> [Instructions for the task] For the material below, return exactly the lines starting at the line containing "[731,661,880,680] Turing-complete. ->" and ending at the line containing "[753,707,791,725] ML.) ->", both ends included, and no others.
· · · · ·
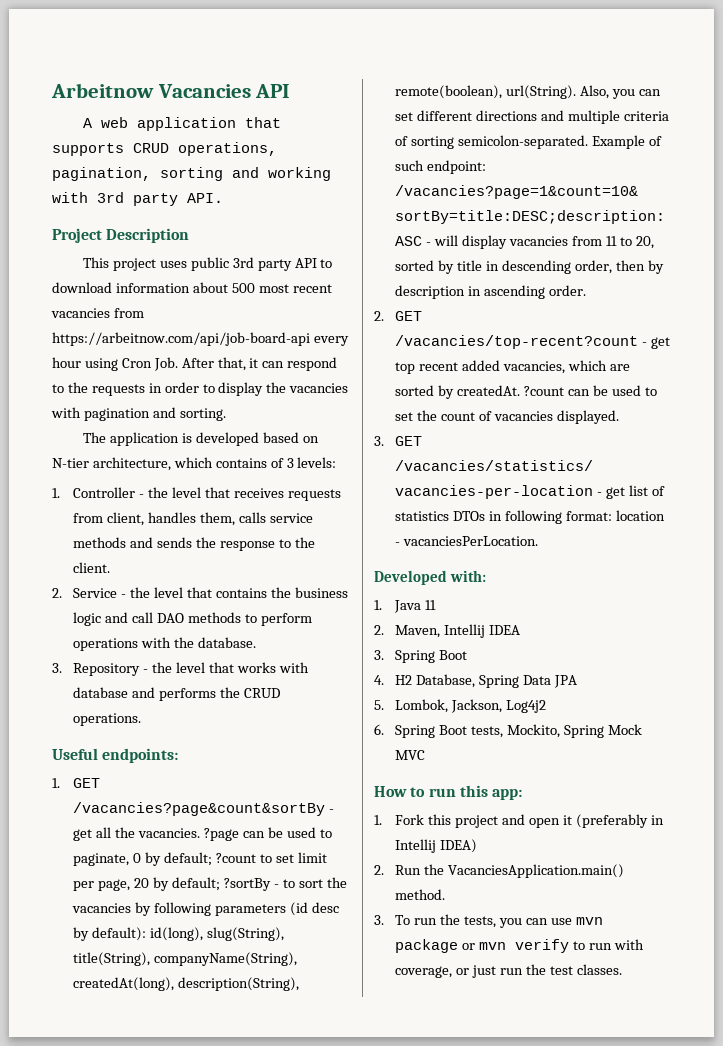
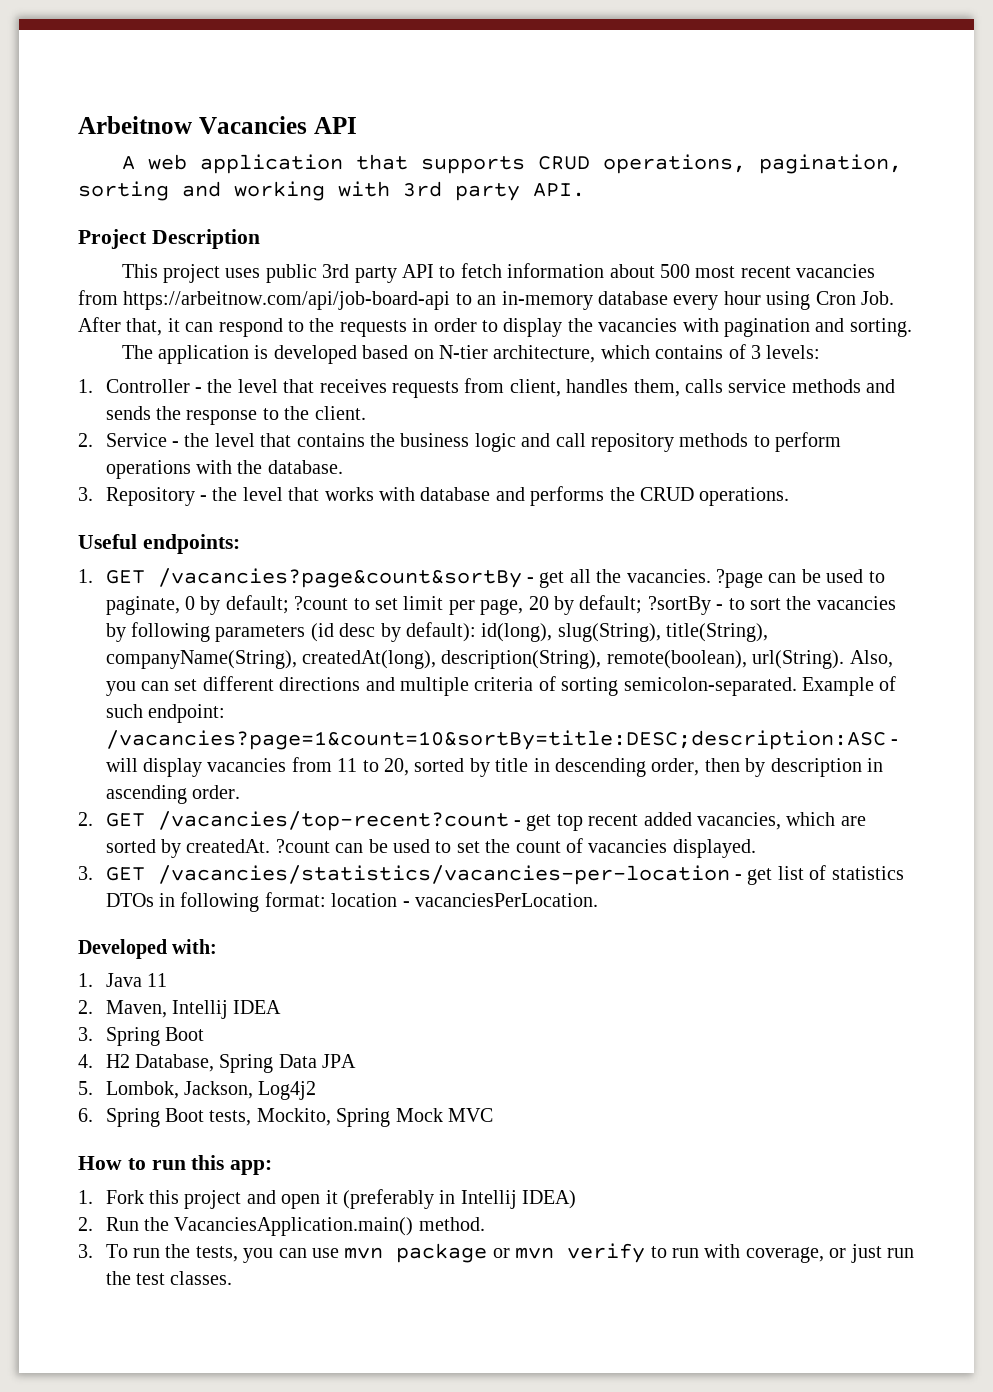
[52,282,112,293] download -> [460,263,502,278] fetch
(310, 339) none -> [455,291,668,310] to an in-memory database
[157,613,185,623] DAO -> [590,433,674,452] repository

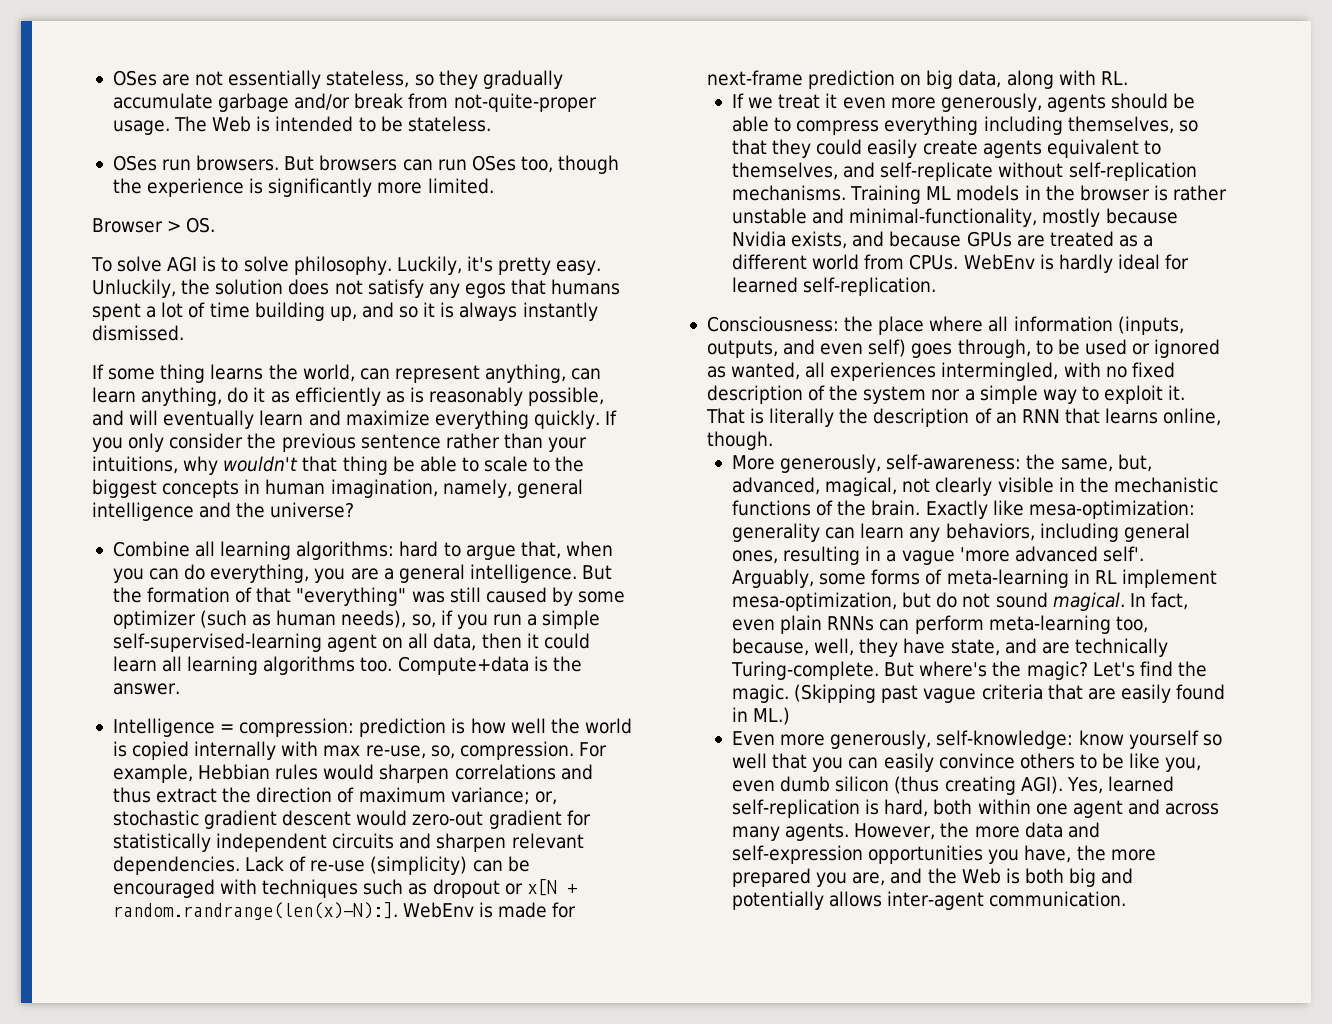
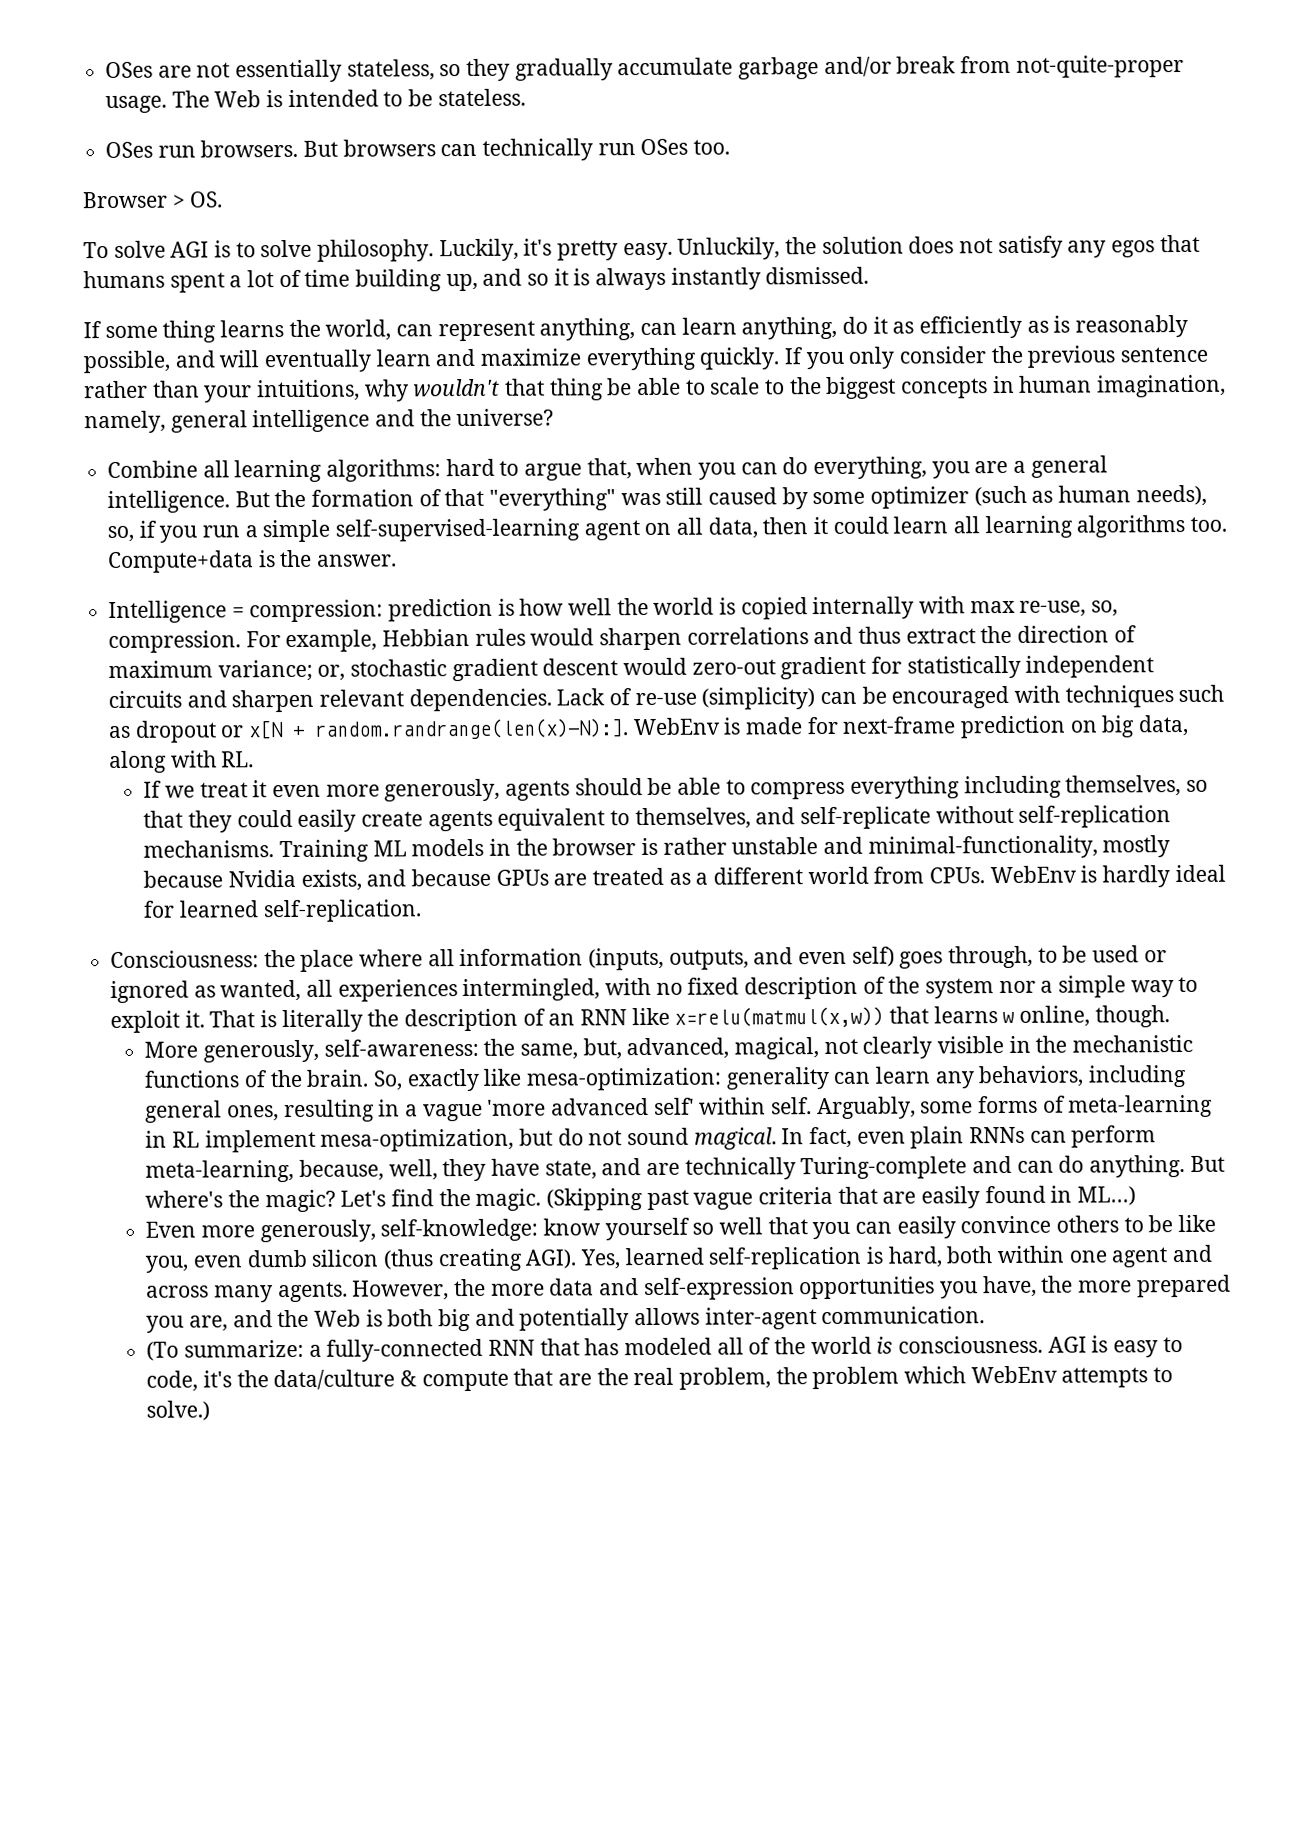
(433, 165) none -> [482,138,594,161] technically
[520,155,620,174] [112,178,494,197] too, though the experience is significantly more limited. -> [693,139,731,155] too.
(1060, 416) none -> [631,1006,885,1028] like x=relu(matmul(x,w))
(1159, 416) none -> [1002,1011,1016,1024] w
[925,500,988,519] Exactly -> [373,1068,479,1092] So, exactly
[1102,546,1144,562] self'. -> [653,1097,813,1115] self' within self.
[988,615,1148,634] meta-learning too, -> [145,1159,295,1183] meta-learning,
[731,661,880,680] Turing-complete. -> [800,1155,1186,1180] Turing-complete and can do anything.
[753,707,791,725] ML.) -> [1077,1186,1137,1206] ML…)
(1127, 899) none -> [146,1335,1183,1362] [146,1365,1174,1392] [146,1400,211,1421] // (To summarize: a fully-connected RNN that has modeled all of the world is consciousness. AGI is easy to code, it's the data/culture & compute that are the real problem, the problem which WebEnv attempts to solve.)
· · · · ·
> [Written solution]
[731,661,880,680] Turing-complete. -> [800,1155,1186,1180] Turing-complete and can do anything.
[753,707,791,725] ML.) -> [1077,1186,1137,1206] ML…)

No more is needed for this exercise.